Вова Марфель«Диверсия»

Проект запущен в 2018 году, начальные траты — 300 тысяч рублей, основной коллектив — три человека

«Диверсия» — это бренд одежды и головных уборов, создатель которого хочет изменить представление о российских вещах. Вторая его коллекция посвящена русской нечисти. Чтобы она вышла в свет, Вова чуть не довел до суда одно предприятие, организовал собственное кустарное производство с помощью старых панков и месяцами не вылезал из Третьяковки и Пушкинского музея.

Этого многие не понимают: когда ты создаешь проект с нуля, когда тебя никто не знает, нет патронажа родителей и связей, а есть только небольшой капитал — это занимает всё твое время. И ты будешь стоять в два часа ночи на окраине Москвы и ждать, когда к тебе, как в детективном фильме, подъедет грузовик и некто отдаст черный пакет, в котором будут образцы толстовок.

В начале я лишь хотел сделать бренд, который покажет, что в России можно делать вещи хорошо и качественно. Потом эта история усложнилась.

Первая коллекция

Зимой 2018 года моя учеба на юрфаке в Российской академии правосудия приближалась к концу, и тогда я понимал только одно: заниматься юриспруденцией мне не хочется ни при каких обстоятельствах. Спустя какое-то время нашел то, чем заниматься хотелось — хотелось создавать одежду и синтезировать ее с искусством.

Тогда я открыл шкаф, разложил все футболки, которые у меня были (а я тот еще шмоточник), выбрал те, которые мне нравятся больше всего и меньше всего, и стал думать, как бы я мог их улучшить.

Заметил, что ни на одной нет кармана на рукаве, атрибута этой переработанной эстетики рабочего класса, когда моряки и солдаты после Второй мировой подворачивали пачку сигарет в рукав.

Я купил несколько простых футболок, пришил к ним карманы, положил туда пачку сигарет, очки и понял, что это работает, что мне удобно.

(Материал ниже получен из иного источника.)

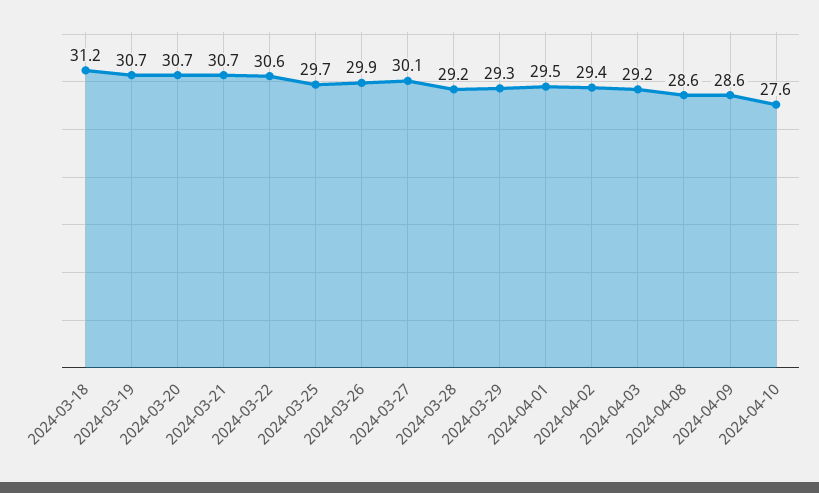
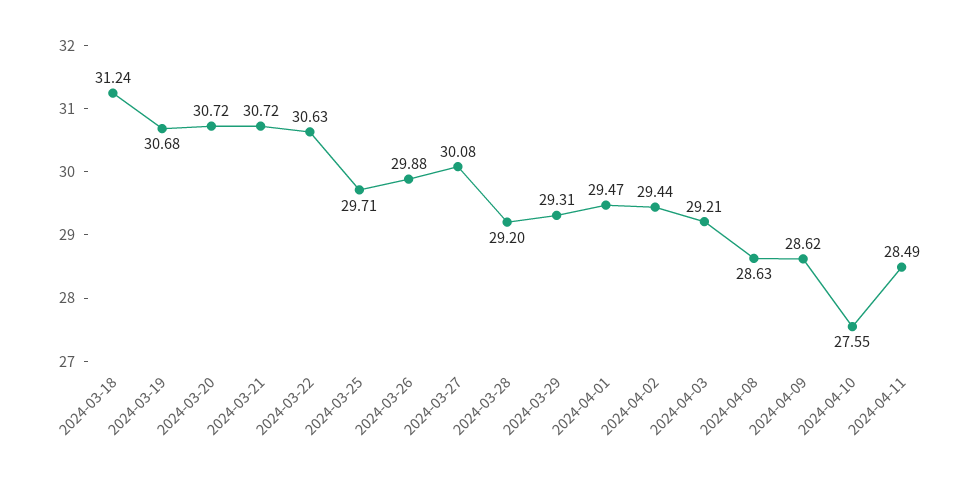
2024-04-11: none -> 28.49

И это стало основной моей первой коллекции.

Оставалось название. Когда я над ним думал, заиграла Paranoid группы Black Sabbath, под нее я листал архивные фотографии Первой мировой, и мне попался снимок, где взрывается мост. Я быстро написал слово «диверсия», приложил лист А4 к экрану компьютера, надпись оказалась в этой взрывной волне — и всё сошлось.

Потом нашел производство, но так как я был слишком амбициозен, сделал чересчур много — 300 или 400 футболок. Мне казалось, что всё разлетится за сезон. Но часть до сих пор лежит в коробках.

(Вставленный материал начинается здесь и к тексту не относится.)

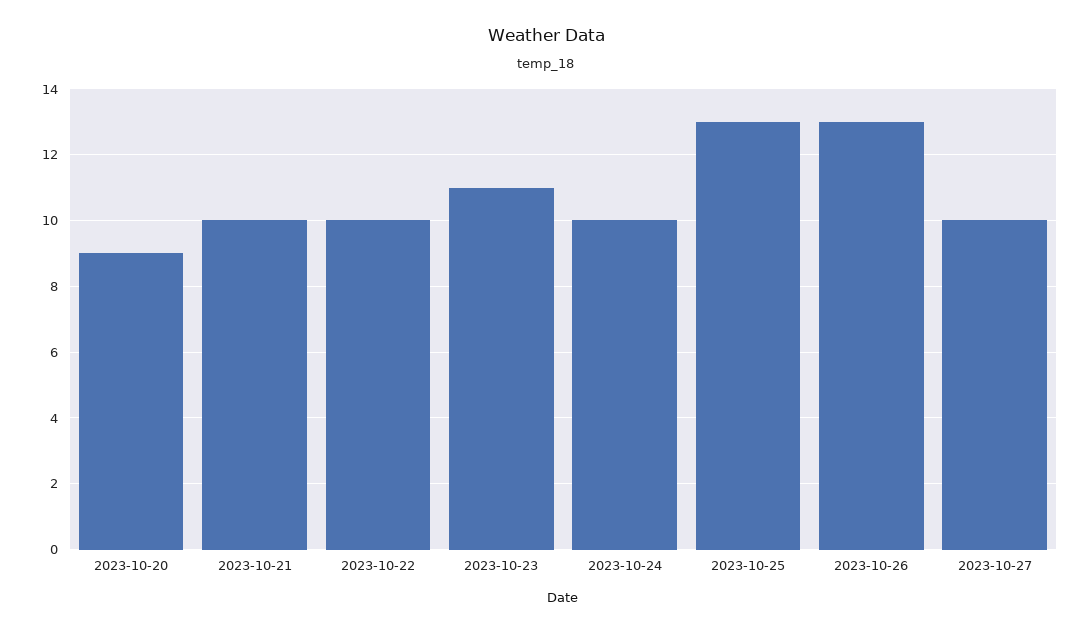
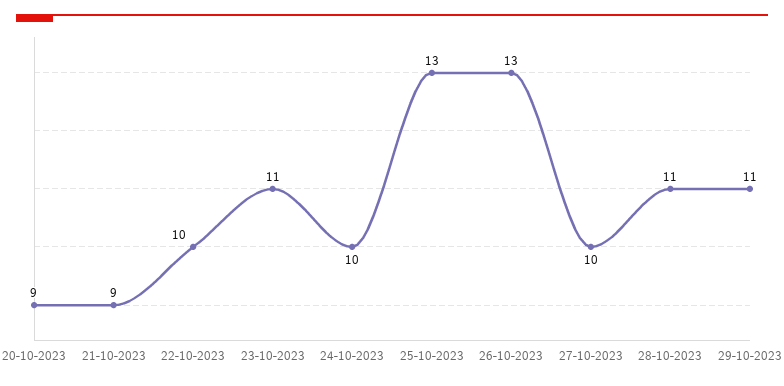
2023-10-21: 10 -> 9
28-10-2023: none -> 11
29-10-2023: none -> 11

Весь производственный цикл обошелся мне около 300 тысяч рублей. Тогда у меня были такие деньги. В перерывах между пьянками я подрабатывал.

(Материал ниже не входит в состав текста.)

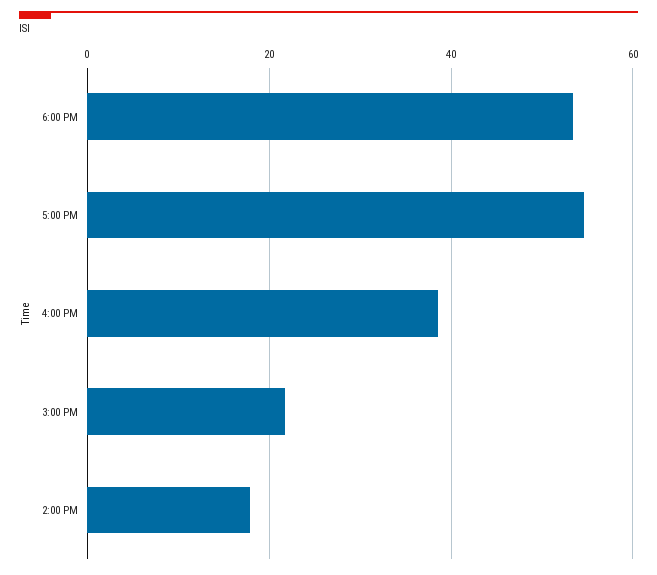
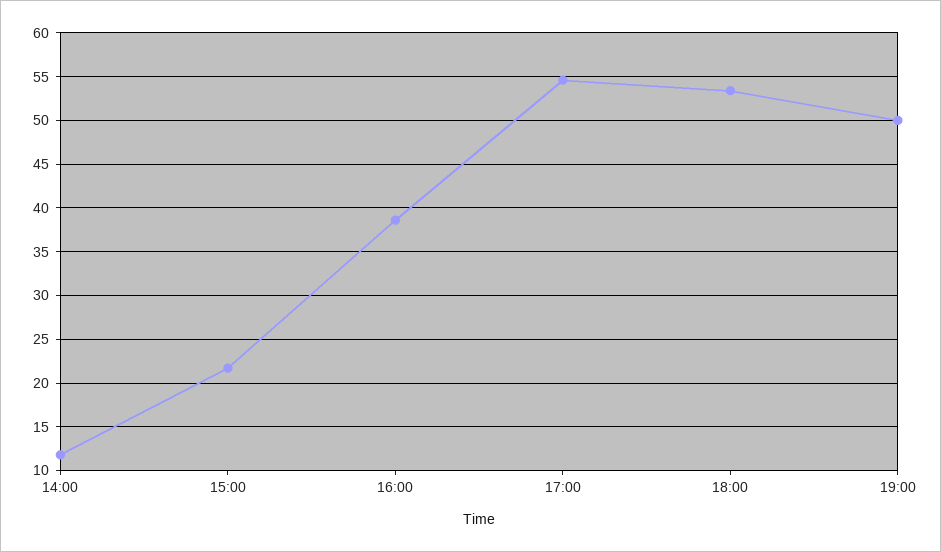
2:00 PM: 18 -> 12
19:00: none -> 50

Футболки с карманом стали самым простым, что я сделал в рамках бренда, и потом, конечно, хотелось многое переделать, но первая коллекция — как первые отношения: они всегда должны закончиться и всегда должны быть трагичными. И именно за это ты их любишь. Они приносят горький и важный опыт, благодаря которому ты растешь, крепчаешь и можешь идти вперед.

Магистратура и драконы

Понимая, что это уже не просто хобби, а серьезное дело, я решил пойти в магистратуру и поступил на факультет управления арт-бизнесом в институт Общественных наук РАНХиГС. Я видел, что мир искусства и вещи коррелируют между собой, что я могу разработать свой метод, свой подход, свои силуэты, и это лучше, чем сто пятьдесят раз разбирать кейсы Шанель на факультетах дизайна одежды. Разумеется, я читал «Сто великих брендов», «Историю дизайна», «Историю мужской одежды», всё это мне очень помогло. Собственно, благодаря этим книгам я и смог поступить. Но мне хотелось смотреть на мир шире.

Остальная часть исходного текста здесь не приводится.